光選択的レーザー前立腺蒸散術(PVP):尿道から内視鏡を入れ、高出力の緑色レーザーで肥大した前立腺部位を蒸発させながらくり抜きます。

TUR-Pでは7~14日間の入院期間になるのに対して、HoLEPやPVPでは5~7日間の入院で済みます。

欧米では日帰りレーザー手術が多く行われていますが、日本でも、合併症がない患者に対して、PVPを中心に、日帰り手術を行っている医療機関もあります。

これらの手術は、保険適用ですので、3割負担の方で約12万円です。高額療養費制度を適用した場合には(一般所得・70歳未満)約8万円となります。

血液検査の必要性

排尿障害が起きるもう一つの病気に前立腺がんがあります

。前立腺がんと前立腺肥大症は、血液中にあるPSAという物質の量を調べることで区別できます。

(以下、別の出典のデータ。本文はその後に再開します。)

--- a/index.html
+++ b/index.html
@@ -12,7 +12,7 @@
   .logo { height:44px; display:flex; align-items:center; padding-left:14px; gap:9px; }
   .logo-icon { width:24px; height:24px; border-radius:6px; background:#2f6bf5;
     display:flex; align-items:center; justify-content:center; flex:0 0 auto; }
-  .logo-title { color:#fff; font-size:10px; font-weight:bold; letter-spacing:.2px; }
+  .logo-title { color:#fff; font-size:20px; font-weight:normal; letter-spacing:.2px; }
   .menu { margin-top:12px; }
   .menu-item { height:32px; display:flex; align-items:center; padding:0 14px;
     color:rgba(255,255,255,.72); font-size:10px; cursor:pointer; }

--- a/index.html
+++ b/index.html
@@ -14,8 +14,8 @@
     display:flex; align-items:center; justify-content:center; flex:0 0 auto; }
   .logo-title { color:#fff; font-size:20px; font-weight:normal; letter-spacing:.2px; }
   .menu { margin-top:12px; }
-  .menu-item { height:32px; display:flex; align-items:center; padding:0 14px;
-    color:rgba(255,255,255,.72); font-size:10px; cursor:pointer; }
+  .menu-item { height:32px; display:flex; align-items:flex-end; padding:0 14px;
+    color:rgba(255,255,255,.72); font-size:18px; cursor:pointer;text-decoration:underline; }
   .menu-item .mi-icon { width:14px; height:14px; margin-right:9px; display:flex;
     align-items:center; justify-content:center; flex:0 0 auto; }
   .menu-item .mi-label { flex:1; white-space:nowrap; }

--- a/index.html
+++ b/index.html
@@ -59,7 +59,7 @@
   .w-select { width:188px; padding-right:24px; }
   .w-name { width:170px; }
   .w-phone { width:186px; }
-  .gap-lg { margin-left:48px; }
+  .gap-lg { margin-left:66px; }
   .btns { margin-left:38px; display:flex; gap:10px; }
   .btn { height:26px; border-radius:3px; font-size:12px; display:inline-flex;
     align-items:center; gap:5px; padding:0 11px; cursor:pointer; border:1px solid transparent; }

一般的には、PSA4.0以上でがんの精密検査の必要があると言われています

。40歳過ぎたら、1年に一回はPSA検査を受けることが推奨されています。

前立腺肥大と正しく向き合っていこう

前立腺肥大は高齢になるにつれて心配にはなってきますが、正しい知識を身につければ恐ろしいことはありません。

40歳を過ぎたら1年に1階は定期的に精密検査を受け、下腹部に違和感があったり、オシッコの出が悪くなったなと思ったら泌尿器科に診察を受けることをお勧めします。